Unwilling to submit Alex to the surgeries her doctors recommended, her parents took away from Buenos Aires and the family settled down in an isolated wooden house near the Uruguayan shoreline. Still, Alex grows up an angry, confused, alienated girl.
One day, her mother welcomes friends from Buenos Aires. The visiting couple came with their son, sixteen-year-old Alvaro. Soon the intention of the visiting couple is revealed to be more than just a social one. Alvaro's father is a plastic surgeon, who is interested in completing Alex's gender reassignment as a woman. But Alex's parents, particularly her father, harbor doubts. They are clearly protective of her, even as they realize that Alex's female gender role has inflicted a heavy psychological cost on her.

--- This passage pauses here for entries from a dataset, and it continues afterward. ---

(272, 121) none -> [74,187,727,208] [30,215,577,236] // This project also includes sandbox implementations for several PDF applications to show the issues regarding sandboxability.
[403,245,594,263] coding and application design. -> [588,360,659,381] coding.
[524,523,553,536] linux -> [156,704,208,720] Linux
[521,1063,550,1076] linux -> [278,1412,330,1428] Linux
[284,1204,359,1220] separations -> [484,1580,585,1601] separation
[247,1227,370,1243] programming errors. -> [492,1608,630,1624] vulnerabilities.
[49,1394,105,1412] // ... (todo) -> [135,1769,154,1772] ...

Meanwhile. Alex and Alvaro are attracted to each other. What follows next--the intimacy--will surprise most viewers. But Alvaro and Alex are not left alone to face their respective fears as some bigoted townspeople soon catches wind of Alex's secret. How Alex and her parents resolve the bigotry of the townspeople and their fractured relationships with each other makes for an engaging resolution.

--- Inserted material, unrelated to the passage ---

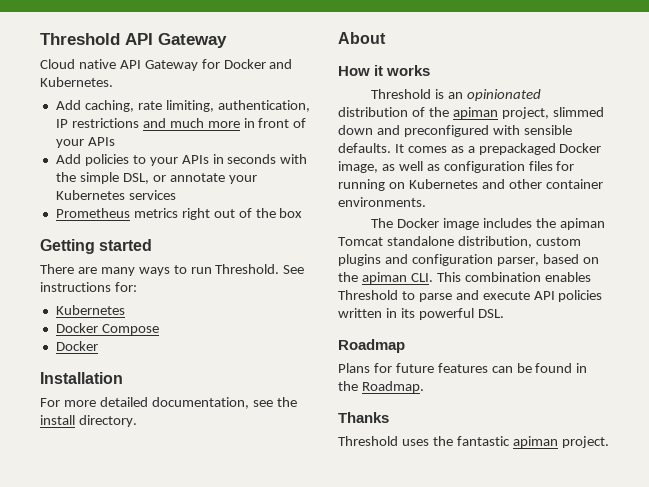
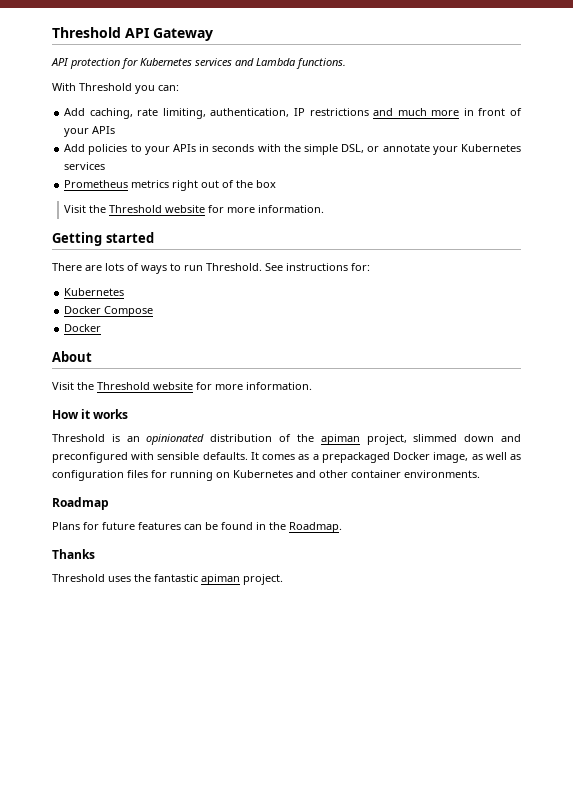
[40,59,293,71] [40,77,113,87] Cloud native API Gateway for Docker and Kubernetes. -> [51,58,346,69] [52,83,179,94] API protection for Kubernetes services and Lambda functions. // With Threshold you can:
(303, 213) none -> [64,205,325,213] // Visit the Threshold website for more information.
[100,267,135,276] many -> [105,263,139,271] lots of
[40,372,123,384] [40,397,297,409] [40,415,137,427] [338,32,386,44] Installation // For more detailed documentation, see the install directory. // About -> [52,351,92,362] [52,382,312,390] About // Visit the Threshold website for more information.
[371,218,605,230] [338,236,581,248] [338,254,599,266] [338,272,591,284] [338,290,603,302] [338,308,504,320] // The Docker image includes the apiman Tomcat standalone distribution, custom plugins and configuration parser, based on the apiman CLI. This combination enables Threshold to parse and execute API policies written in its powerful DSL. -> (480, 474) none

The restrained acting from the entire ensemble turns a well-written script into an outstanding film. There is no excessive sentimentality or exaggerated emotions. The cinematography captures the pathos of this family as echoed in this haunting, almost lyrical landscape of the dunes of the Uruguayan shorelines, where much of the film takes place. I highly recommend XXY to anyone interested in this complex subject matter. The film is unrated and has brief nudity and several necessary sex scenes. It features English subtitles. Note that this film is not available via your local Tampa Bay area Blockbuster or Hollywood Video stores (as best as I can ascertain), but you can check out a copy at your local St Petersburg Public Library or any of its affiliated libraries. You can obtain a free library card by showing proof of residence (e.g. current driver's license).